I think the most efficient setup, is first to measure mean and variance of your chosen test metric very carefully for "MASTER" and then later use a simple "z-test" for "NEW" variants.
It has been already discussed, that you need a dedicated machine for that, since otherwise you will be seriously hampered by fluctuating variance.
mar wrote:I typically do something very simple: n runs for each version, pick the fastest one for each, then simply compare.
Not very scientific but works well for me.
In theory, with noisy observations, it's best to choose the median. It's a more robust statistic than the max. By the way, that's what I do in my engine (median of 5 runs).
The only effect noise can have here is to decrease speed; a bench is not going to ruin faster if the OS interrupts it more often. So max speed corresponds to the least noisy measurement.
syzygy wrote:
The only effect noise can have here is to decrease speed; a bench is not going to ruin faster if the OS interrupts it more often. So max speed corresponds to the least noisy measurement.
I was about to post that. The only problem with this is Turbo Boost. If you can disable it, that's probably best. If not, you can run your program a few times in a row. The first execution could be benefiting from Turbo Boost, so you can discard its measurement. Then pick the lowest running time of the lot.
syzygy wrote:The only effect noise can have here is to decrease speed; a bench is not going to ruin faster if the OS interrupts it more often. So max speed corresponds to the least noisy measurement.
I was about to post that. The only problem with this is Turbo Boost. If you can disable it, that's probably best. If not, you can run your program a few times in a row. The first execution could be benefiting from Turbo Boost, so you can discard its measurement. Then pick the lowest running time of the lot.

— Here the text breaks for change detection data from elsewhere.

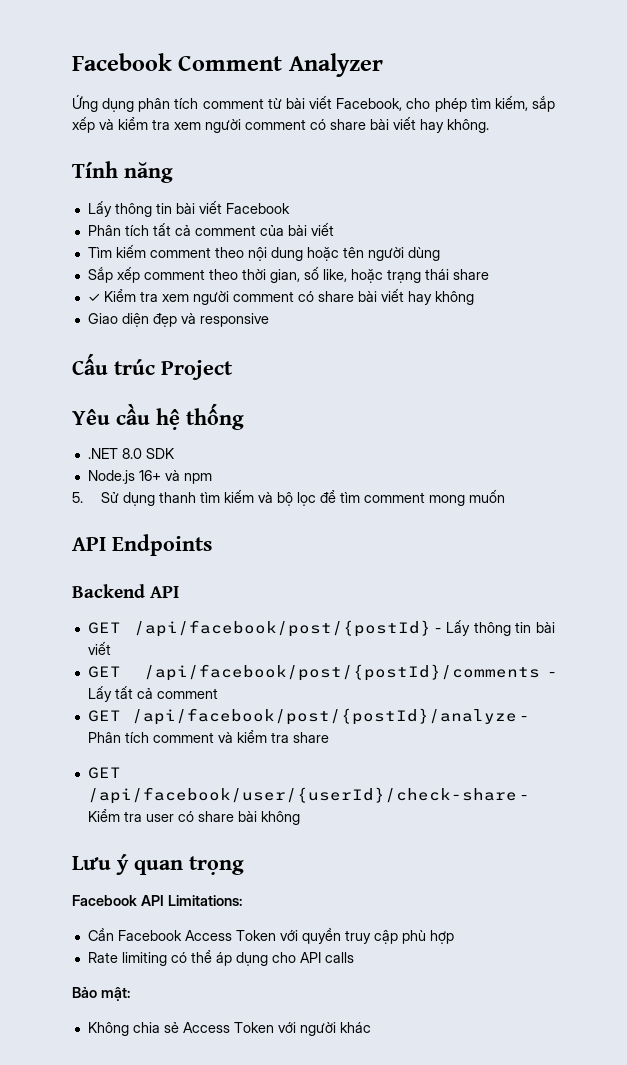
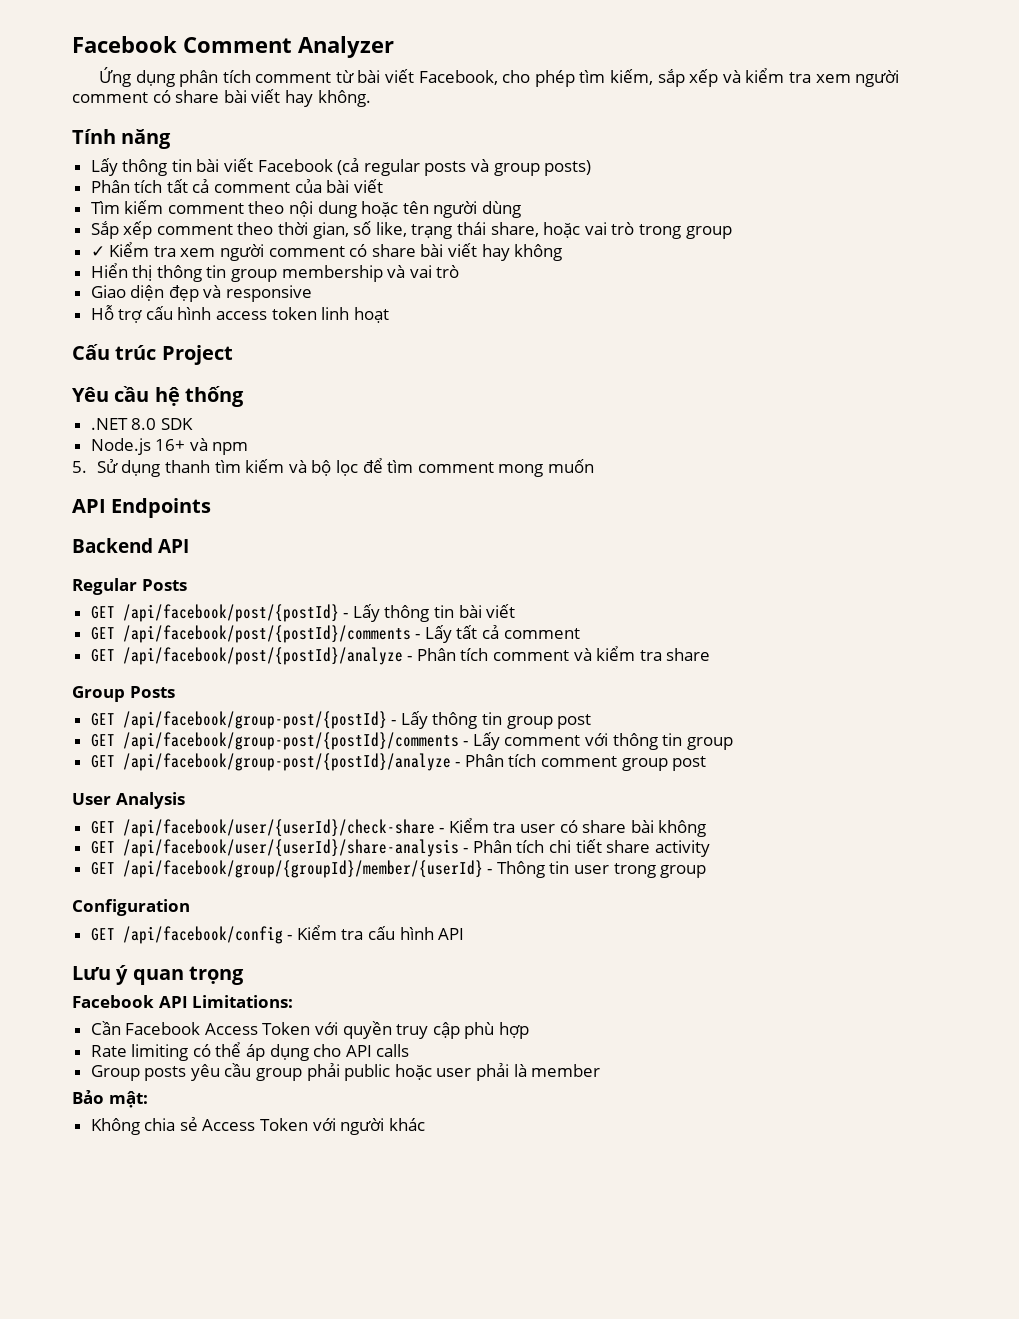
- Lấy thông tin bài viết Facebook
+ Lấy thông tin bài viết Facebook (cả regular posts và group posts)
- Sắp xếp comment theo thời gian, số like, hoặc trạng thái share
+ Sắp xếp comment theo thời gian, số like, trạng thái share, hoặc vai trò trong group
+ Hiển thị thông tin group membership và vai trò
+ Hỗ trợ cấu hình access token linh hoạt
+ Regular Posts
+ Group Posts
+ GET /api/facebook/group-post/{postId} - Lấy thông tin group post
+ GET /api/facebook/group-post/{postId}/comments - Lấy comment với thông tin group
+ GET /api/facebook/group-post/{postId}/analyze - Phân tích comment group post
+ User Analysis
+ GET /api/facebook/user/{userId}/share-analysis - Phân tích chi tiết share activity
+ GET /api/facebook/group/{groupId}/member/{userId} - Thông tin user trong group
+ Configuration
+ GET /api/facebook/config - Kiểm tra cấu hình API
+ Group posts yêu cầu group phải public hoặc user phải là member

That has worked well for me in the past.
The lim sup should do
My desktop PC maintains turboboost speed for an indefinite period of time. The main problem is cpu scaling, but this can be overcome on Linux with "cpupower frequency-set -g performance". But running many benches in a row and taking the lim sup should also solve that.
What remains (apart from background processes) is cpu throttling on laptops. If the laptop heats up too much, it will clock down.
syzygy wrote:
My desktop PC maintains turboboost speed for an indefinite period of time. The main problem is cpu scaling, but this can be overcome on Linux with "cpupower frequency-set -g performance".
On Xeon boxes running Linux, the only approach that has proved reliable for me is to enable turboboost in BIOS but also to write 100 in the following file:
/sys/devices/system/cpu/intel_pstate/min_perf_pct
Finding decent documentation on Intel p-states was a challenge, though I haven't tried recently.